[[ SOURCE INFORMATION, beginning ]]
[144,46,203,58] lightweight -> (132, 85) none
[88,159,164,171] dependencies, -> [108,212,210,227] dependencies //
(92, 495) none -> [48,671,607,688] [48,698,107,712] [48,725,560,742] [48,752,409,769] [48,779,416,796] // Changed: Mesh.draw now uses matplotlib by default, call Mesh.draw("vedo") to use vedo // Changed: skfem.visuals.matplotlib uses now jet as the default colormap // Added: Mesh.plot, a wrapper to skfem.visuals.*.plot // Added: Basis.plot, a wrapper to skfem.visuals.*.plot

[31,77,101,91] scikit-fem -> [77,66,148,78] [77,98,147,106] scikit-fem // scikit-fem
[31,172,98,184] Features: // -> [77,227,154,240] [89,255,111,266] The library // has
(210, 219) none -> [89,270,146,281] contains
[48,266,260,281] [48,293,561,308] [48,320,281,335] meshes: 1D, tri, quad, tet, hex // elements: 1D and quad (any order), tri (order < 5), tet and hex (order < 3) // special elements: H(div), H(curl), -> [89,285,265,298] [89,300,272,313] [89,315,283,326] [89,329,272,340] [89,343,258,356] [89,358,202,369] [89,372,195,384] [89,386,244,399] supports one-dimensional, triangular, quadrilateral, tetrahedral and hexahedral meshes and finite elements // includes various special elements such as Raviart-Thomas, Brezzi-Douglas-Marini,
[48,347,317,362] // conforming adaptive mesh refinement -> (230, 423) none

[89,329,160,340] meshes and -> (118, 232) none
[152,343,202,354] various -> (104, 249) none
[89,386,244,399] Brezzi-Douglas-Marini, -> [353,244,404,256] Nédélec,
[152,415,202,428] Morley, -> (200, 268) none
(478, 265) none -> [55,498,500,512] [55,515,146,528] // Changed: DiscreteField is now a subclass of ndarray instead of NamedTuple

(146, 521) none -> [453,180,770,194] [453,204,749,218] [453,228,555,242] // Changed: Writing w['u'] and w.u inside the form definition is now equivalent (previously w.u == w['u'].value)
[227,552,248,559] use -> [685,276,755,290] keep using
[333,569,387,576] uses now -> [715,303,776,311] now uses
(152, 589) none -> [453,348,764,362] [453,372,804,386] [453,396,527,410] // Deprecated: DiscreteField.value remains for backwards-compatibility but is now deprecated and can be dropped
[[ SOURCE INFORMATION, end ]]
BRIEF
The output should consist only of the lines from the one with "[31,172,98,184] Features: //" through the final line of the records above, exactly.

FINAL ANSWER
[31,172,98,184] Features: // -> [77,227,154,240] [89,255,111,266] The library // has
(210, 219) none -> [89,270,146,281] contains
[48,266,260,281] [48,293,561,308] [48,320,281,335] meshes: 1D, tri, quad, tet, hex // elements: 1D and quad (any order), tri (order < 5), tet and hex (order < 3) // special elements: H(div), H(curl), -> [89,285,265,298] [89,300,272,313] [89,315,283,326] [89,329,272,340] [89,343,258,356] [89,358,202,369] [89,372,195,384] [89,386,244,399] supports one-dimensional, triangular, quadrilateral, tetrahedral and hexahedral meshes and finite elements // includes various special elements such as Raviart-Thomas, Brezzi-Douglas-Marini,
[48,347,317,362] // conforming adaptive mesh refinement -> (230, 423) none

[89,329,160,340] meshes and -> (118, 232) none
[152,343,202,354] various -> (104, 249) none
[89,386,244,399] Brezzi-Douglas-Marini, -> [353,244,404,256] Nédélec,
[152,415,202,428] Morley, -> (200, 268) none
(478, 265) none -> [55,498,500,512] [55,515,146,528] // Changed: DiscreteField is now a subclass of ndarray instead of NamedTuple

(146, 521) none -> [453,180,770,194] [453,204,749,218] [453,228,555,242] // Changed: Writing w['u'] and w.u inside the form definition is now equivalent (previously w.u == w['u'].value)
[227,552,248,559] use -> [685,276,755,290] keep using
[333,569,387,576] uses now -> [715,303,776,311] now uses
(152, 589) none -> [453,348,764,362] [453,372,804,386] [453,396,527,410] // Deprecated: DiscreteField.value remains for backwards-compatibility but is now deprecated and can be dropped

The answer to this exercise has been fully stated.